13 January 2016

Since the European Council summit in December there seems to be an assumption in the UK media and beyond that the EU referendum will be held in June. Scottish First Minister Nicola Sturgeon’s warning that this might be too early is based on such an assumption. This assumption is not without good reason – it is clear that the Government’s preference, as well as that of its EU partners, is to have the EU referendum done and dusted as soon as possible. However, there are a number of hurdles they need to overcome in order to make this possible.

Timeline for an EU referendum in June remains tight

It is worth reviewing the EU Referendum Act to work out the exact timeline and the hurdles that need to be overcome.

Firstly, any regulations modifying section 125 of the 2000 Political Parties, Elections and Referendums Act (which refers to restrictions on central and local government publishing material during referendums) “must be made not less than 4 months before the date of the referendum”. Passing such regulations would require a statutory instrument, which takes between four and six weeks to be approved. As such any changes to these rules would therefore need to be tabled by the government 22 weeks before any proposed EU referendum date. It entirely clear if the government will amend any of these rules but if they did want to do so for an EU referendum held in the last week of June, they would need to be tabled at the start of next week (18 January).
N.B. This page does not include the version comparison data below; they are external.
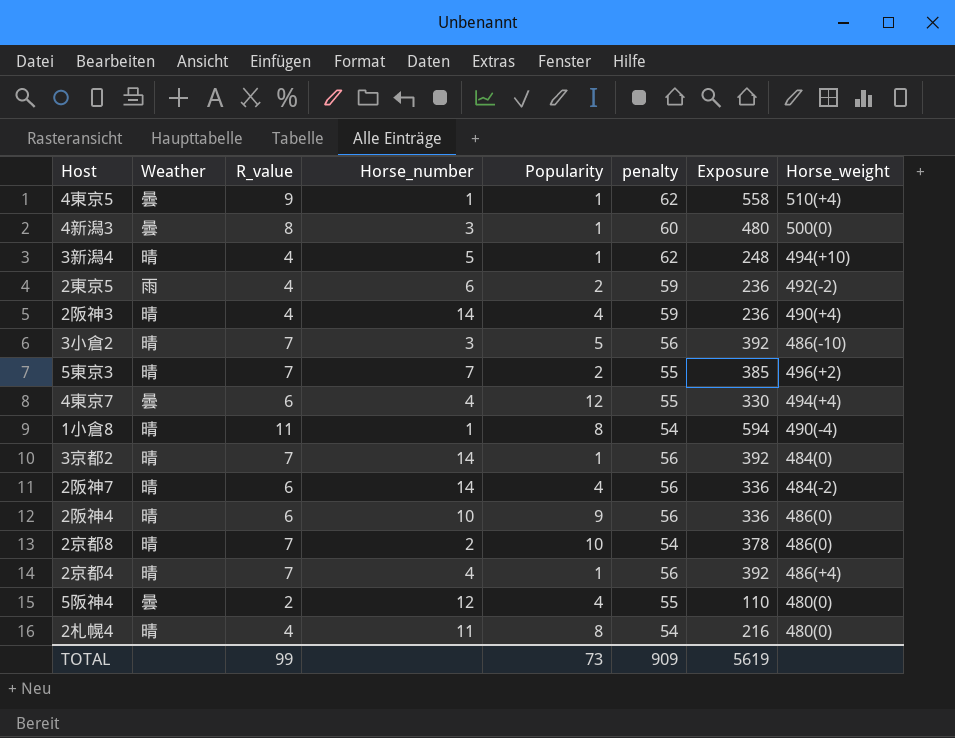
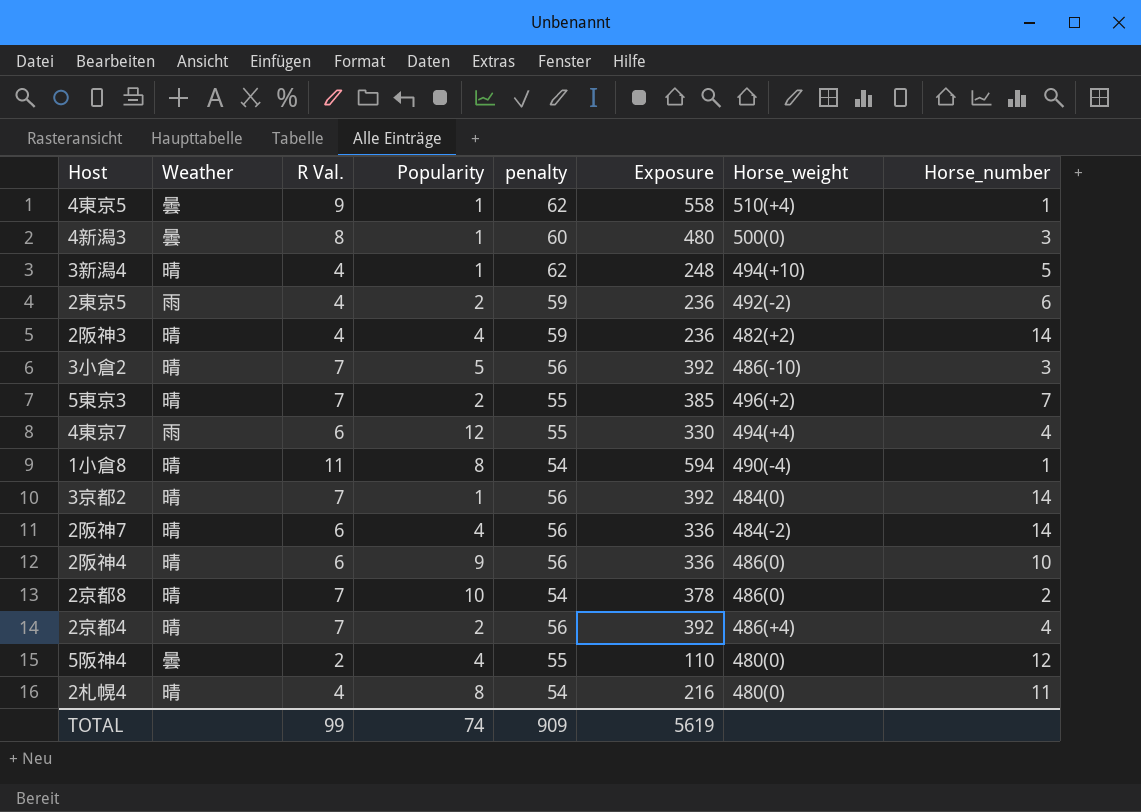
column name: R_value -> R Val.
column Horse_number | position: 4 -> 8
2阪神3 | Horse_weight: 490(+4) -> 482(+2)
4東京7 | Weather: 曇 -> 雨
2京都4 | Popularity: 1 -> 2
TOTAL | Popularity: 73 -> 74

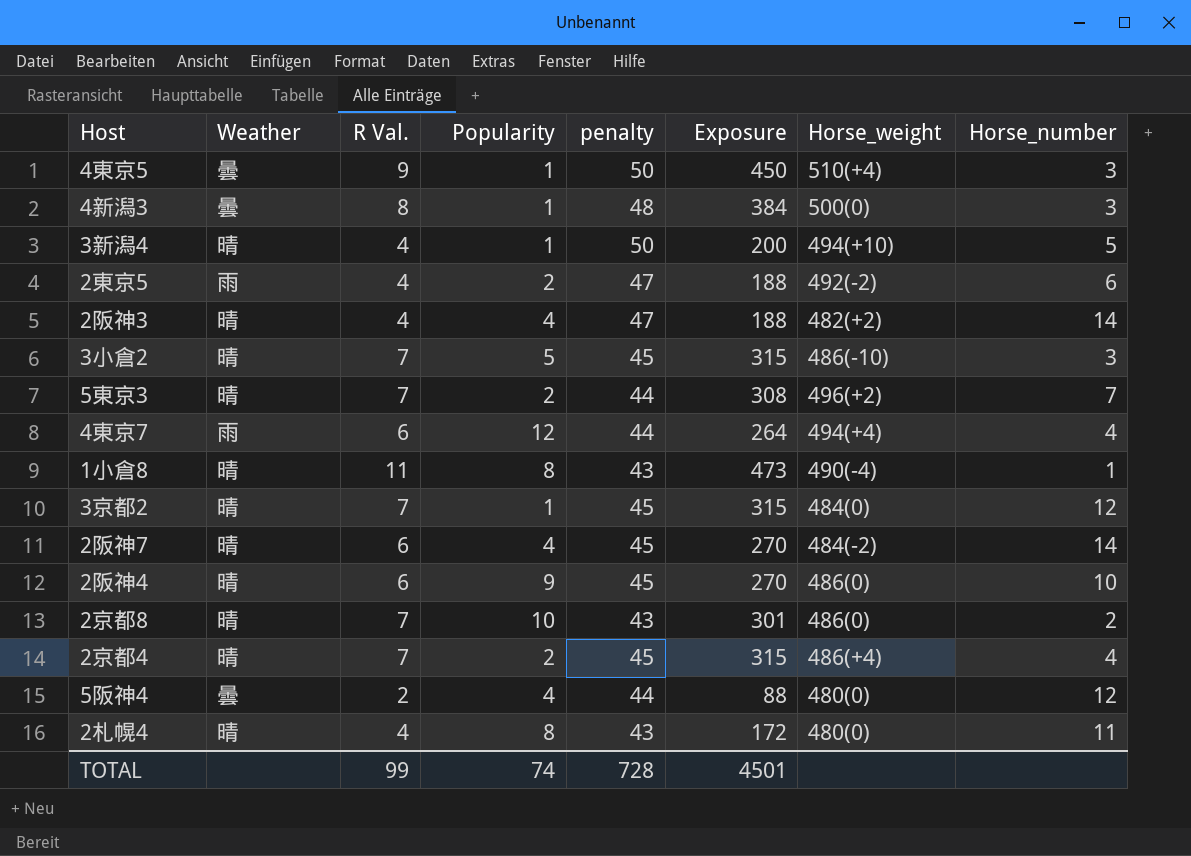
4東京5 | penalty: 62 -> 50
4東京5 | Exposure: 558 -> 450
4東京5 | Horse_number: 1 -> 3
4新潟3 | penalty: 60 -> 48
4新潟3 | Exposure: 480 -> 384
3新潟4 | penalty: 62 -> 50
3新潟4 | Exposure: 248 -> 200
2東京5 | penalty: 59 -> 47
2東京5 | Exposure: 236 -> 188
2阪神3 | penalty: 59 -> 47
2阪神3 | Exposure: 236 -> 188
3小倉2 | penalty: 56 -> 45
3小倉2 | Exposure: 392 -> 315
5東京3 | penalty: 55 -> 44
5東京3 | Exposure: 385 -> 308
4東京7 | penalty: 55 -> 44
4東京7 | Exposure: 330 -> 264
1小倉8 | penalty: 54 -> 43
1小倉8 | Exposure: 594 -> 473
3京都2 | penalty: 56 -> 45
3京都2 | Exposure: 392 -> 315
3京都2 | Horse_number: 14 -> 12
2阪神7 | penalty: 56 -> 45
2阪神7 | Exposure: 336 -> 270
2阪神4 | penalty: 56 -> 45
2阪神4 | Exposure: 336 -> 270
2京都8 | penalty: 54 -> 43
2京都8 | Exposure: 378 -> 301
2京都4 | penalty: 56 -> 45
2京都4 | Exposure: 392 -> 315
5阪神4 | penalty: 55 -> 44
5阪神4 | Exposure: 110 -> 88
2札幌4 | penalty: 54 -> 43
2札幌4 | Exposure: 216 -> 172
TOTAL | penalty: 909 -> 728
TOTAL | Exposure: 5619 -> 4501

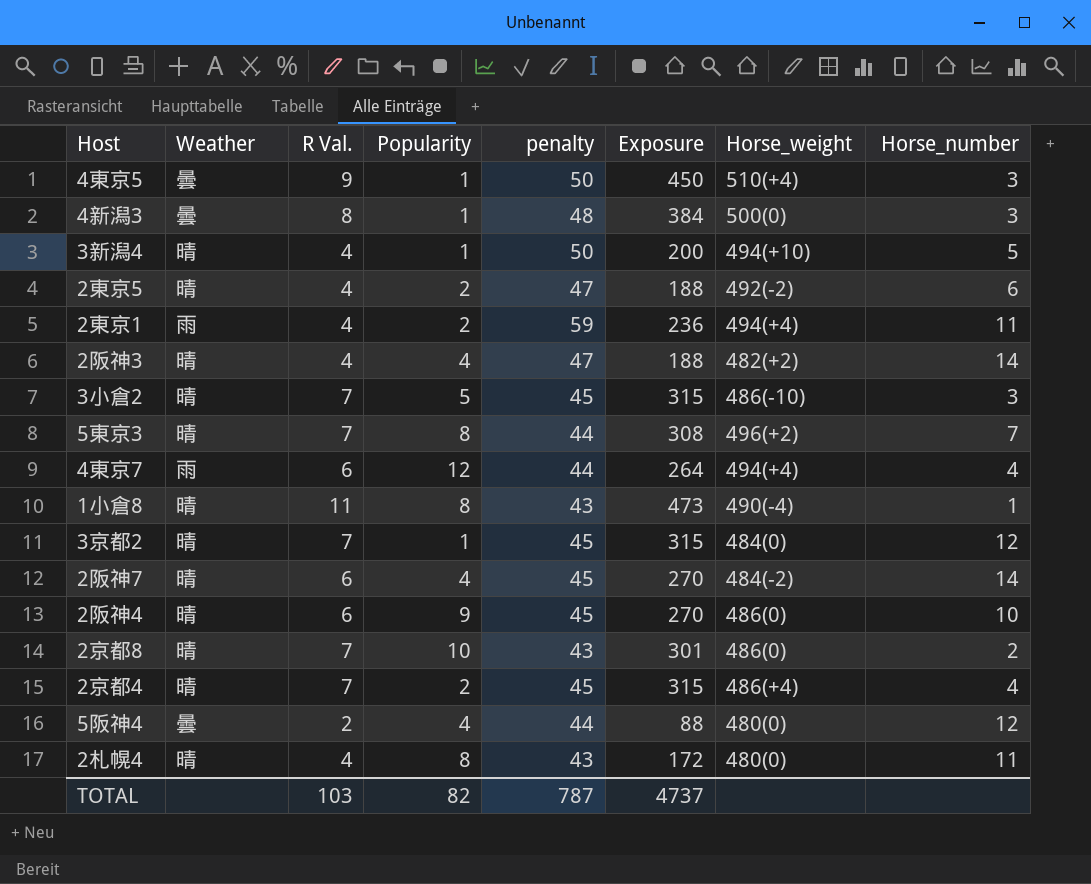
2東京5 | Weather: 雨 -> 晴
row 2東京1: none -> 雨 | 4 | 2 | 59 | 236 | 494(+4) | 11
5東京3 | Popularity: 2 -> 8
TOTAL | R Val.: 99 -> 103
TOTAL | Popularity: 74 -> 82
TOTAL | penalty: 728 -> 787
TOTAL | Exposure: 4501 -> 4737

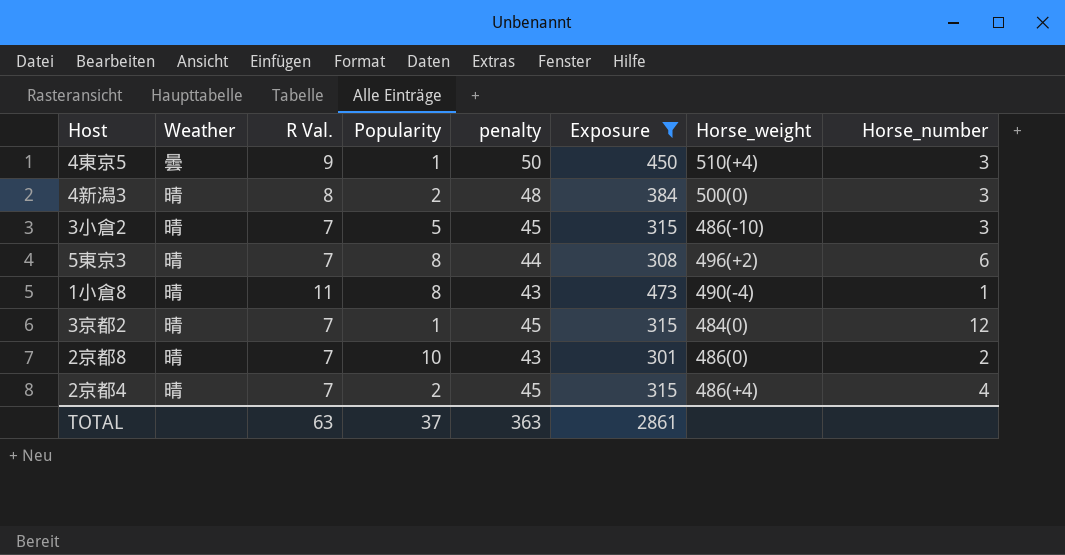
filter: none -> Exposure >= 301
4新潟3 | Weather: 曇 -> 晴
4新潟3 | Popularity: 1 -> 2
5東京3 | Horse_number: 7 -> 6
TOTAL | R Val.: 103 -> 63
TOTAL | Popularity: 82 -> 37
TOTAL | penalty: 787 -> 363
TOTAL | Exposure: 4737 -> 2861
Secondly, there must of course be a deal at the European Council Summit on 17/18 February. While this looks possible, as Prime Minister David Cameron said, there are no guarantees.

Thirdly, if a deal is agreed in February, they must table the proposed date of the EU referendum immediately. The EU Referendum Act states that there must be “at least ten weeks” for the campaign to take place between the formal confirmation of the date and the day of the EU referendum itself. As Minister for Constitutional Reform John Penrose highlighted in comments to the House of Commons (H/T @cjchowarth), it will probably take six weeks for the statutory instrument confirming the date of the EU referendum to pass through Parliament – meaning there is 16 weeks between the announcement of the date and the day itself. This means, if the statutory instrument containing the date of the bill is tabled the Monday morning after the February EU council (22 February) then the earliest date for the referendum would be the week commencing 13 June.

Furthermore, as I noted on Monday, the government has to publish a number of pieces of literature ahead of the 10 week campaign period. There would only be the six week window between the announcement of the date and the 10 week period starting for them to do this which is again quite tight.

There is also the question of designating the lead Remain and Leave campaigns. This obviously needs to take place before the 10 week campaign begins. However, it is possible this could happen concurrently with the six week period for the passage of the statutory instrument confirming the date.

September still looks to be a possibility for the EU referendum

Clearly, there is a very tight timeline in terms of getting everything in place for a June referendum, with the final two Thursdays in June the only real options. Running into July does not seem to be viable for a number of reasons, not least that you hit issues such as school holidays which could complicate turnout. There would be little appetite to delay things beyond September unless serious problems arise in the negotiations. There is also little desire to have another party conference season dominated by Europe. With a September referendum before the Conservative Party Conference, the conference itself can be the start of the two sides coming back together and focusing on other issues (in an ideal world).

The EU referendum could still be in June but the timeline seems tighter than many people believe. As such September is still quite likely as well.